Cornelius Thielmans (c. 1570–1634) was a Franciscan hagiographer from the Habsburg Netherlands.

==Life==
Thielmans was born in Brussels around 1570. He joined the Cologne province of the Franciscan order, and served as guardian of houses in 's-Hertogenbosch and Aachen, as definitor in Cologne, and as spiritual director to the Annunciate convent in Antwerp. He died in Tongeren in 1634.

==Works==
Thielmans was one of the leading scholars in Brussels who published works that focused on the Franciscan literature. One of his works that has been documented was a 1622 print that depict a tree trunk genealogical design that emanates from the body of St. Francis and featured branches that included Anthony of Padua, Bonaventure, and Louis of Toulouse.

Aside from his own works, Thielmans also collaborated with other scholars. For instance, he translated the Latin works of Henricus Sedulius.

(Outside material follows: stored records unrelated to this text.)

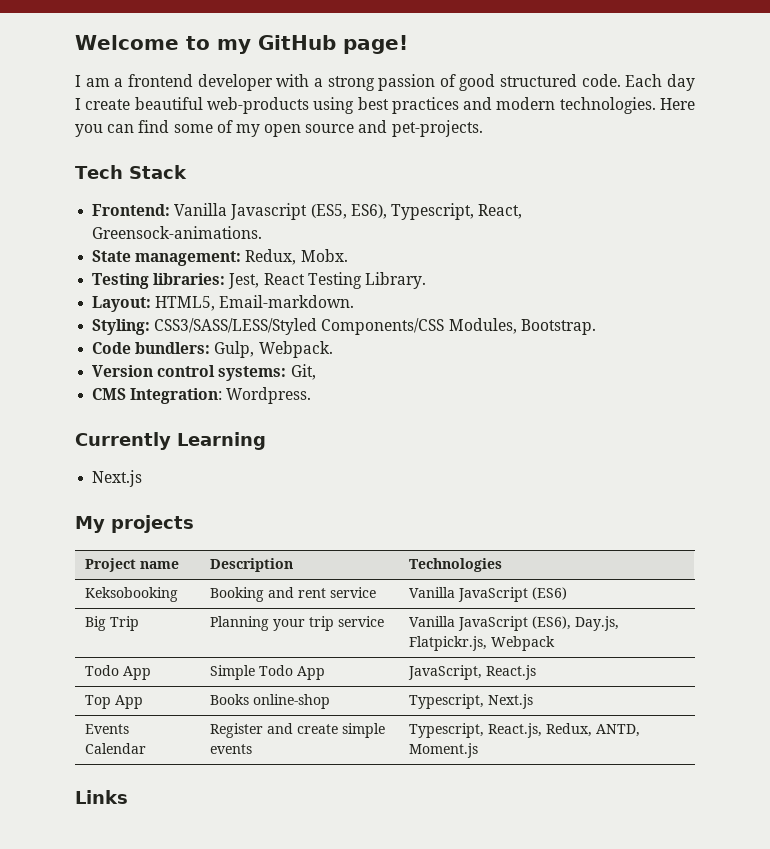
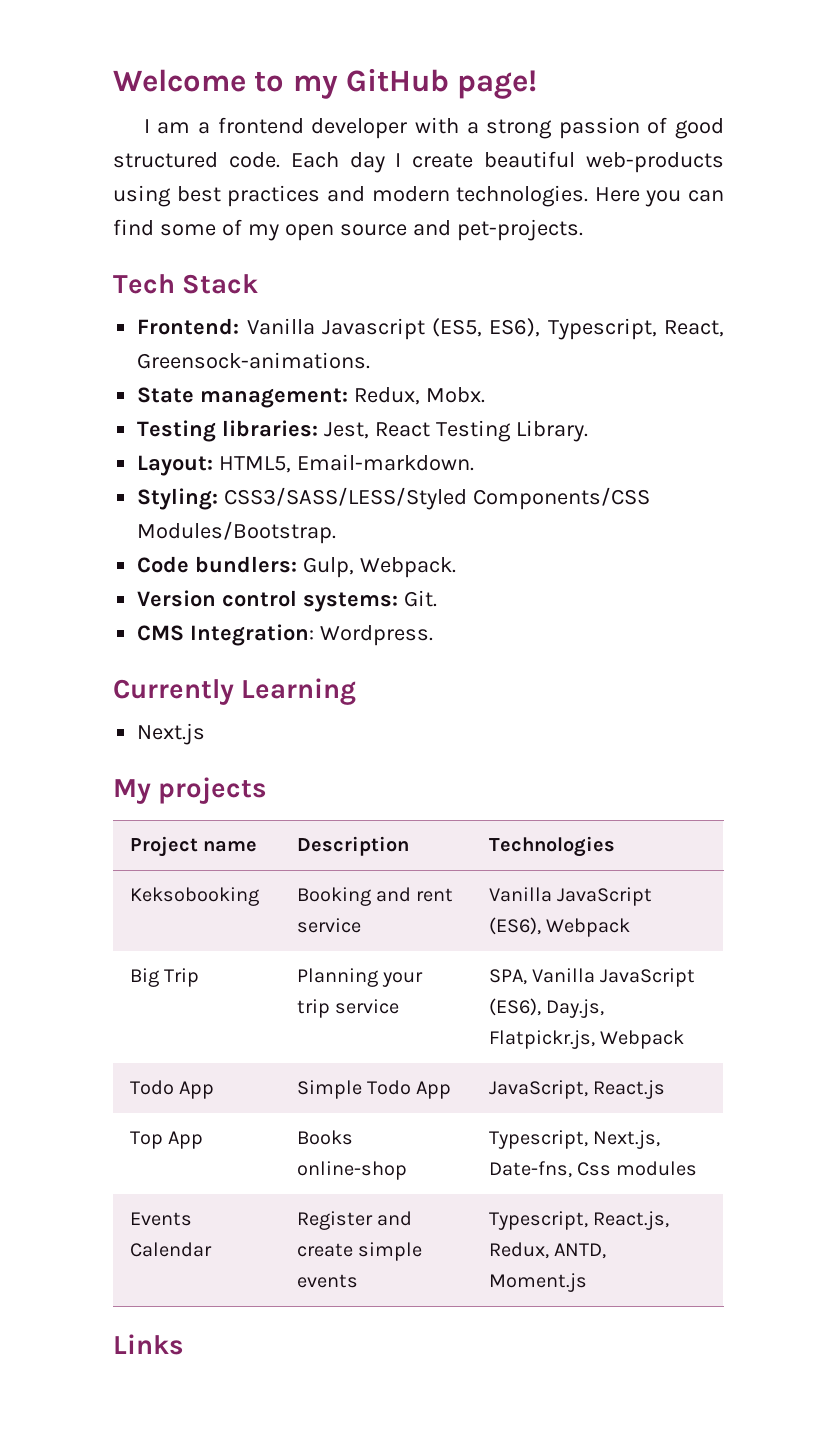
[448,318,596,335] Modules, Bootstrap. -> [137,521,337,544] Modules/Bootstrap.
[290,364,316,380] Git, -> [404,590,438,607] Git.
[532,587,568,600] (ES6) -> [488,917,630,937] (ES6), Webpack
(385, 621) none -> [488,969,527,985] SPA,
[488,694,534,709] Next.js -> [592,1130,660,1149] [488,1161,698,1178] Next.js, Date-fns, Css modules

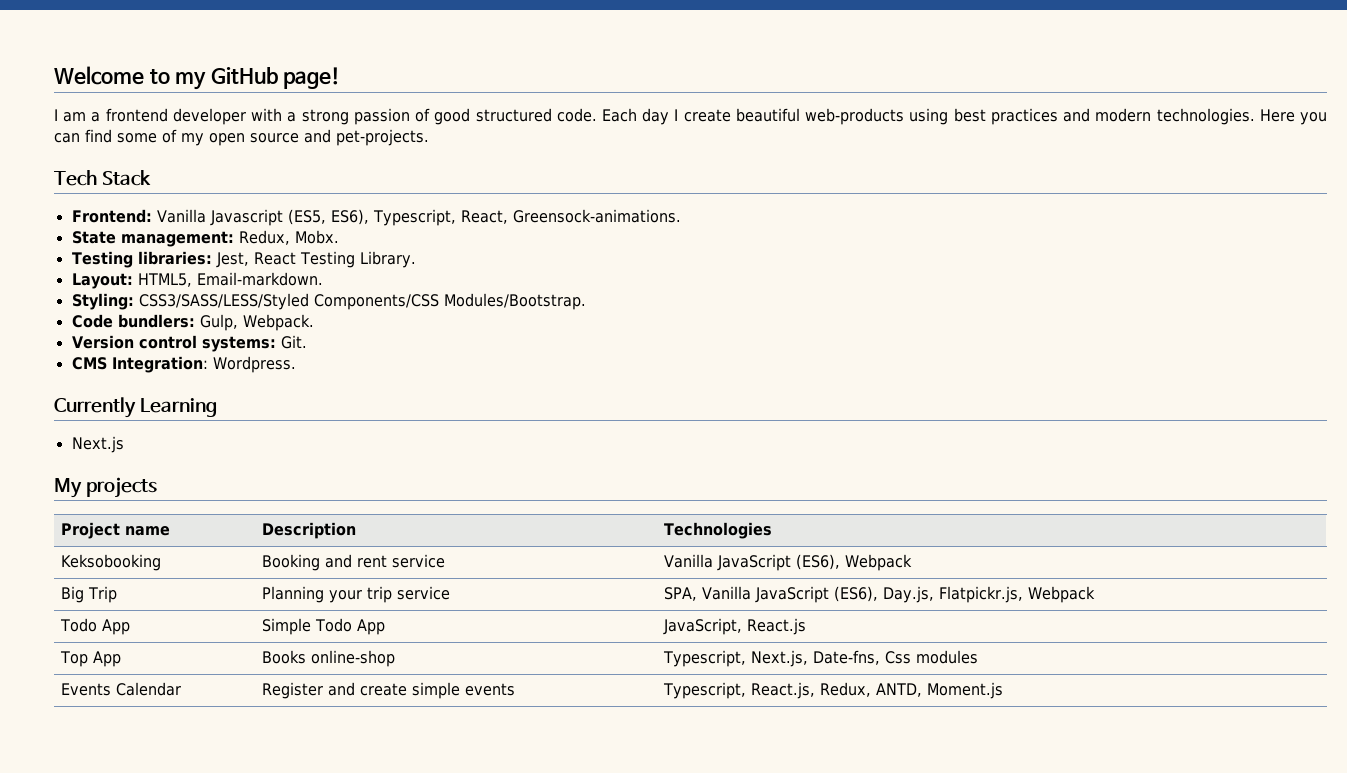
[113,1334,184,1355] // Links -> (1003, 690) none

Some of his notable works include the following:

- Cort verhael der Heylighen van S. Franciscus Oirden, met haer levende figuren ('s-Hertogenbosch, Jan Scheffer, 1606) – dedicated to Anthonie Schetz de Grobbendoncq
- D'Leven vande H. Maghet Clara (Antwerp, Pauwels Stroobant, 1616)
- translation: Bonaventure, Verscheyde opuscula (1627)
- translation: Joannes Busaeus, Den schadt der meditatien op allen de Evangelien vande Sondaghen ende Heylighe-daghen vanden gheheelen Jaere (Antwerp, Willem Lesteens, 1628)
- Seraphische historie van het leven des alderheylichste vader S. Francisci van Assysien (Leuven, Cornelis Coenesteyn and Joan Oliviers, 1628)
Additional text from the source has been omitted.